■ HOW TO COMPLETE THIS TASK: Gather all lines in the entries below that include the word "Navarro".

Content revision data
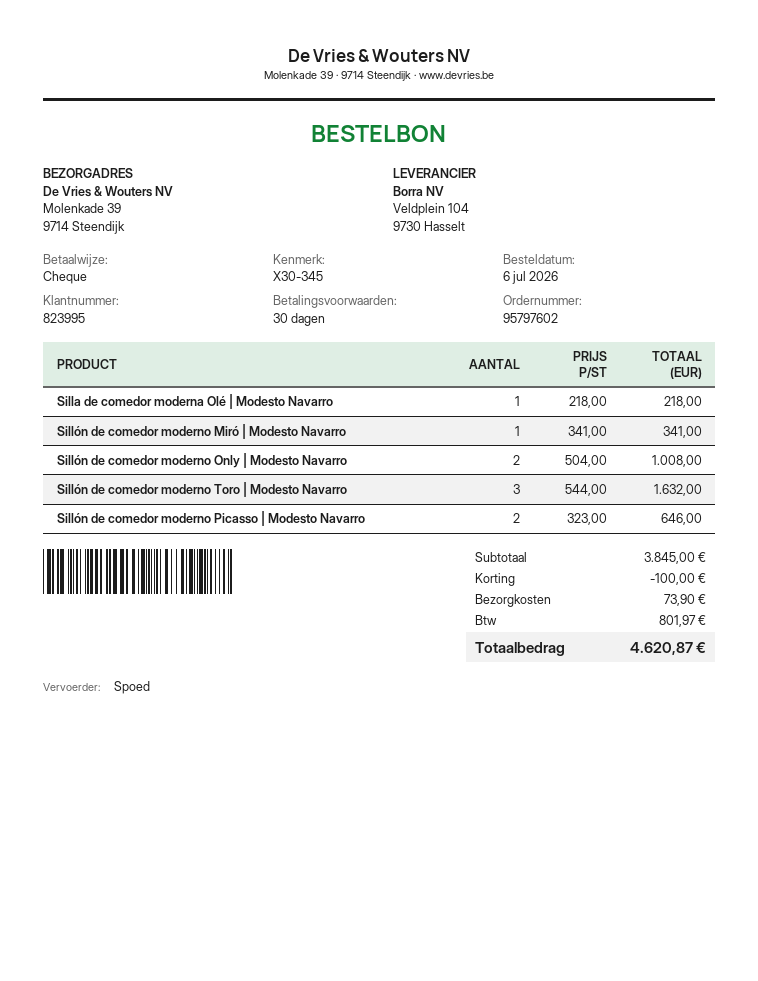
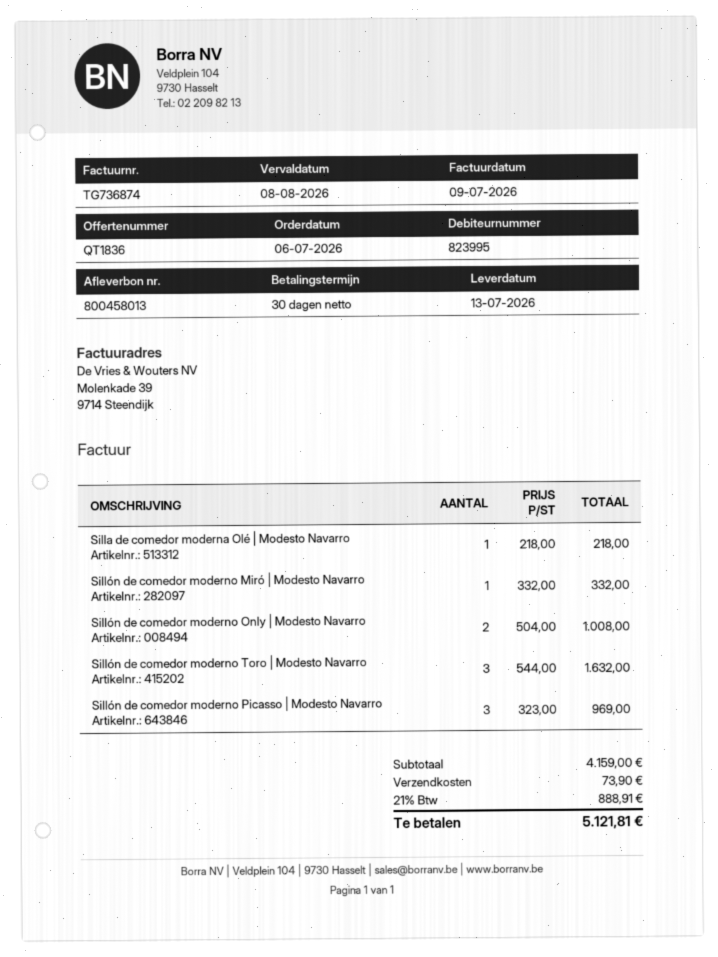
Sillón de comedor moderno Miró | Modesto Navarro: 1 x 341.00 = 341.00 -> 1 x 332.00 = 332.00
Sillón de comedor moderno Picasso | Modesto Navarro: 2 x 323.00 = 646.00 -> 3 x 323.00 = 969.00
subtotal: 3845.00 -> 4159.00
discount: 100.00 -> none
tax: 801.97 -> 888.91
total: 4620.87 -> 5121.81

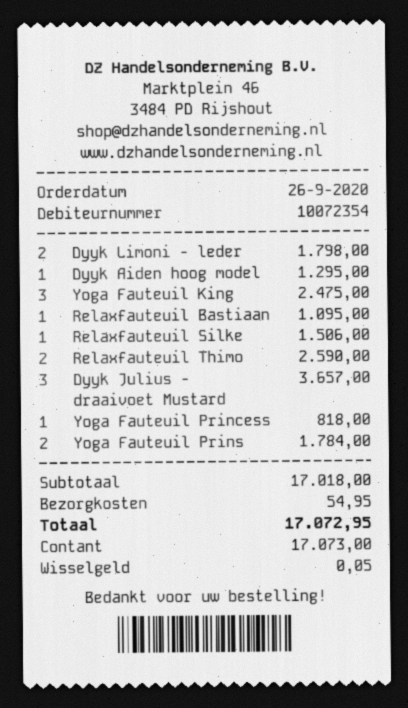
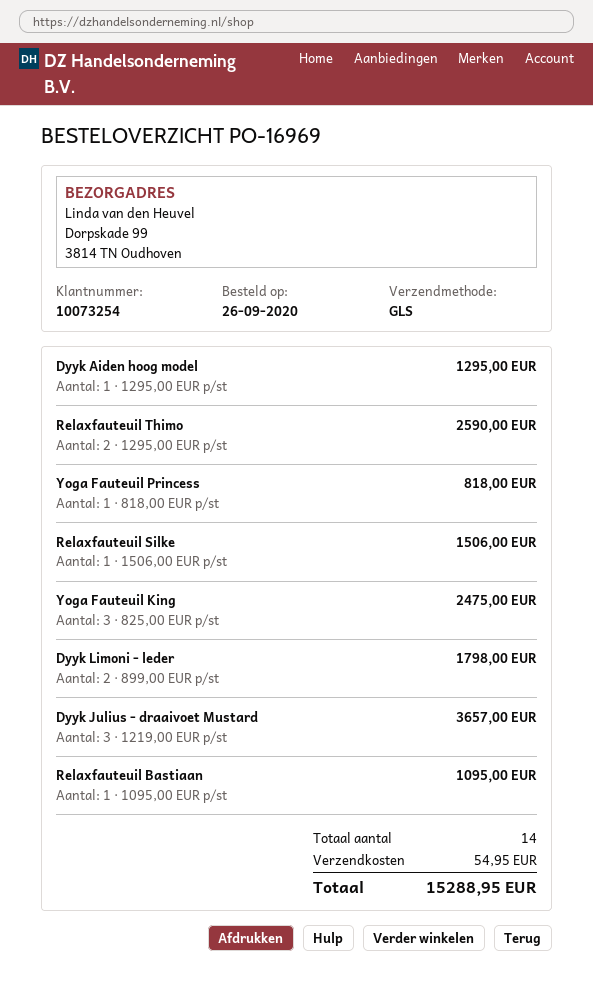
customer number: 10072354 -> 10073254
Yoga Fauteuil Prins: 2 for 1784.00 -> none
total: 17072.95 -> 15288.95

■ COMPLETED EXERCISE:
Sillón de comedor moderno Miró | Modesto Navarro: 1 x 341.00 = 341.00 -> 1 x 332.00 = 332.00
Sillón de comedor moderno Picasso | Modesto Navarro: 2 x 323.00 = 646.00 -> 3 x 323.00 = 969.00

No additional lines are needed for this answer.